Invest in your people:
An HBR study suggests that true and real coaching is a differentiator to adapt during a recession, but what is “true and real coaching”? All too often, the best salespeople are promoted into management, even though we all know very well that the best salespeople do not make the best managers. In many cases, when times get tough, those managers return to doing what they do best (selling) and neglect the coaching – what is one to do? Send them to take some online e-learning course on coaching? You know that won’t cut it… Lean on them to push their teams harder? Really? …How about asking your reps how you can help them be successful? What do they need to win? What questions and concerns are they wrestling with that prospects and customers are bringing to them? Engage with questions and look for what differences you hear between your top performers and the rest of the pack.
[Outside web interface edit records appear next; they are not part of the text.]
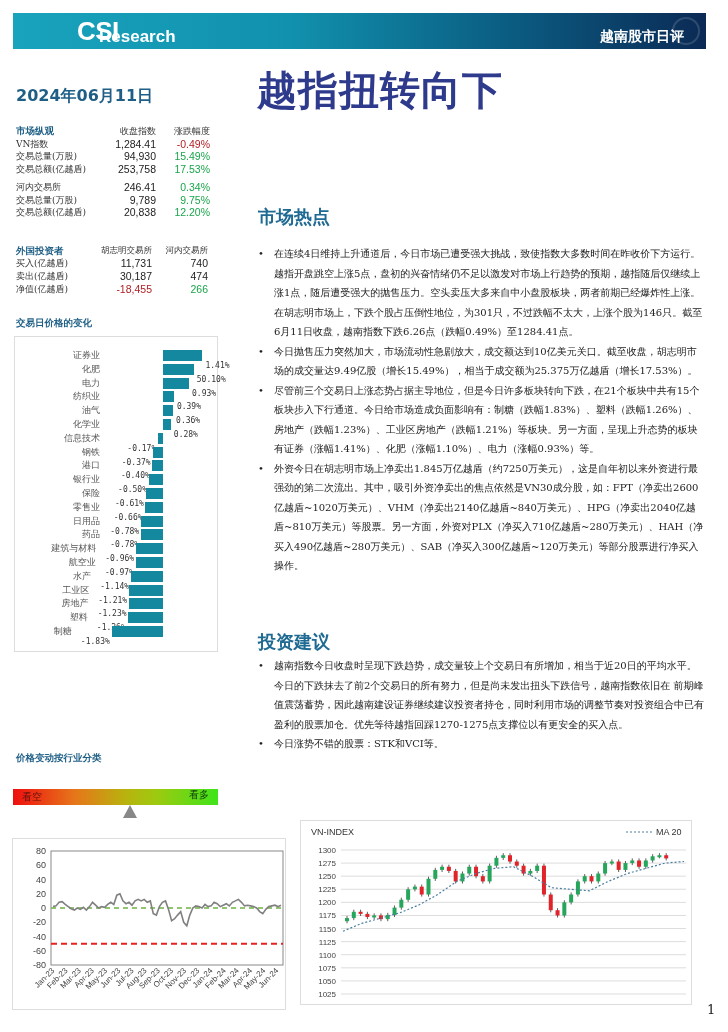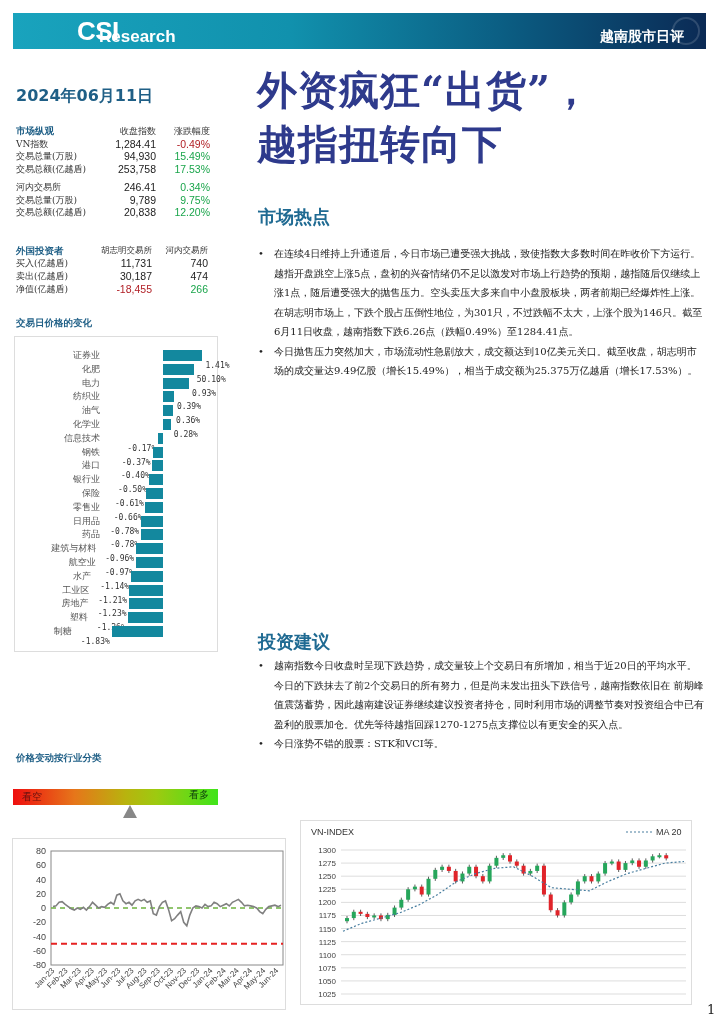--- a/index.html
+++ b/index.html
@@ -252,7 +252,6 @@
   </div>
 
 <div class="title">
-  <div>外资疯狂“出货”，</div>
   <div>越指扭转向下</div>
 </div>
 

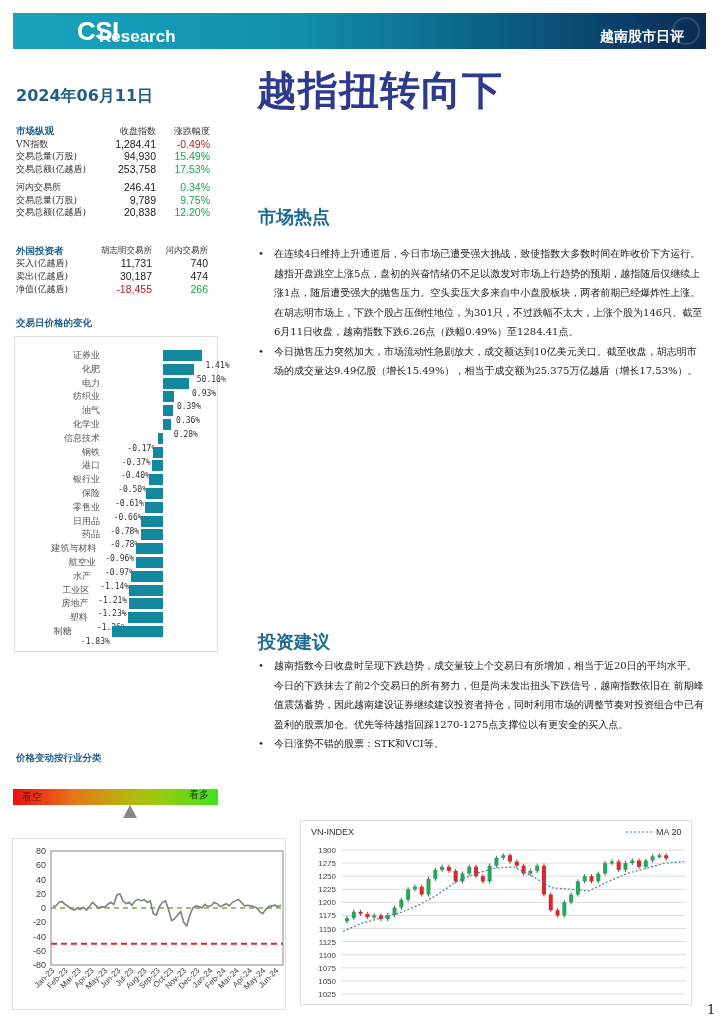--- a/index.html
+++ b/index.html
@@ -259,6 +259,7 @@
 <ul class="bullets" style="top:244px;">
   <li>在连续4日维持上升通道后，今日市场已遭受强大挑战，致使指数大多数时间在昨收价下方运行。越指开盘跳空上涨5点，盘初的兴奋情绪仍不足以激发对市场上行趋势的预期，越指随后仅继续上涨1点，随后遭受强大的抛售压力。空头卖压大多来自中小盘股板块，两者前期已经爆炸性上涨。在胡志明市场上，下跌个股占压倒性地位，为301只，不过跌幅不太大，上涨个股为146只。截至6月11日收盘，越南指数下跌6.26点（跌幅0.49%）至1284.41点。</li>
   <li>今日抛售压力突然加大，市场流动性急剧放大，成交额达到10亿美元关口。截至收盘，胡志明市场的成交量达9.49亿股（增长15.49%），相当于成交额为25.375万亿越盾（增长17.53%）。</li>
+  <li>尽管前三个交易日上涨态势占据主导地位，但是今日许多板块转向下跌，在21个板块中共有15个板块步入下行通道。今日给市场造成负面影响有：制糖（跌幅1.83%）、塑料（跌幅1.26%）、房地产（跌幅1.23%）、工业区房地产（跌幅1.21%）等板块。另一方面，呈现上升态势的板块有证券（涨幅1.41%）、化肥（涨幅1.10%）、电力（涨幅0.93%）等。</li>
 </ul>
 
 <div class="sec" style="top:630px;">投资建议</div>

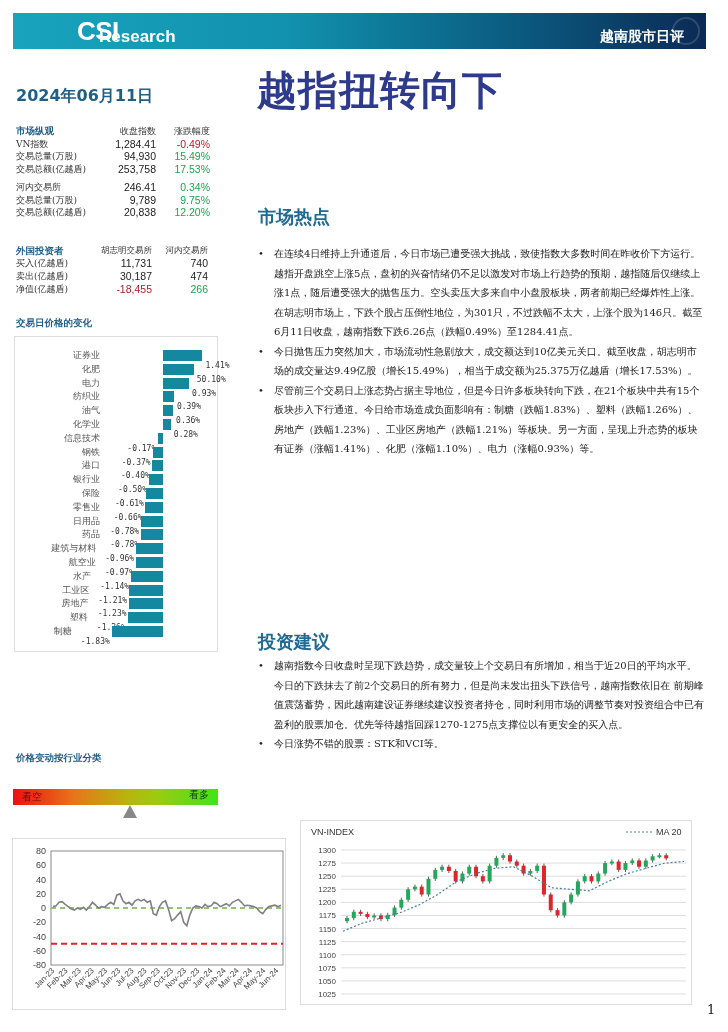--- a/index.html
+++ b/index.html
@@ -260,6 +260,7 @@
   <li>在连续4日维持上升通道后，今日市场已遭受强大挑战，致使指数大多数时间在昨收价下方运行。越指开盘跳空上涨5点，盘初的兴奋情绪仍不足以激发对市场上行趋势的预期，越指随后仅继续上涨1点，随后遭受强大的抛售压力。空头卖压大多来自中小盘股板块，两者前期已经爆炸性上涨。在胡志明市场上，下跌个股占压倒性地位，为301只，不过跌幅不太大，上涨个股为146只。截至6月11日收盘，越南指数下跌6.26点（跌幅0.49%）至1284.41点。</li>
   <li>今日抛售压力突然加大，市场流动性急剧放大，成交额达到10亿美元关口。截至收盘，胡志明市场的成交量达9.49亿股（增长15.49%），相当于成交额为25.375万亿越盾（增长17.53%）。</li>
   <li>尽管前三个交易日上涨态势占据主导地位，但是今日许多板块转向下跌，在21个板块中共有15个板块步入下行通道。今日给市场造成负面影响有：制糖（跌幅1.83%）、塑料（跌幅1.26%）、房地产（跌幅1.23%）、工业区房地产（跌幅1.21%）等板块。另一方面，呈现上升态势的板块有证券（涨幅1.41%）、化肥（涨幅1.10%）、电力（涨幅0.93%）等。</li>
+  <li>外资今日在胡志明市场上净卖出1.845万亿越盾（约7250万美元），这是自年初以来外资进行最强劲的第二次流出。其中，吸引外资净卖出的焦点依然是VN30成分股，如：FPT（净卖出2600亿越盾~1020万美元）、VHM（净卖出2140亿越盾~840万美元）、HPG（净卖出2040亿越盾~810万美元）等股票。另一方面，外资对PLX（净买入710亿越盾~280万美元）、HAH（净买入490亿越盾~280万美元）、SAB（净买入300亿越盾~120万美元）等部分股票进行净买入操作。</li>
 </ul>
 
 <div class="sec" style="top:630px;">投资建议</div>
Work to bring the insights together and formulate a plan based on the successes of your best people. In these high-pressure situations, it’s common for leaders to think they need to have or find all the answers themselves. In reality, the insights needed to succeed are often found on the front lines, not in the board room or on a spreadsheet, definitely not between your ears.
Additionally, reassure your people that you are taking the necessary actions and making the proper plans to ensure the company’s success during the recession and enabling them to be successful. If you are only focused on cost-cutting measures, as mentioned earlier, you’re toast. Engage with your top performers and learn what they’re doing. Bring these practices to the rest of your organization. This will breed trust internally and help you retain your top performers.
Your primary focus should be externally on your customers, their marketplace, and their concerns. As well as working with your teams, hand in hand, to engage and find your way through together.
While looking at the entire sales organization ecosystem holistically and consistently evaluating the various dimensions of your sales organization, from talent to process to CRM/data to enablement to coaching to compensation, is the only way to ensure success during a recession; there are some actions you can take to survive, learn and create your future recession-proof plan. And if you’re nimble enough, and stay focused on your people and your customers, you might just thrive during this time.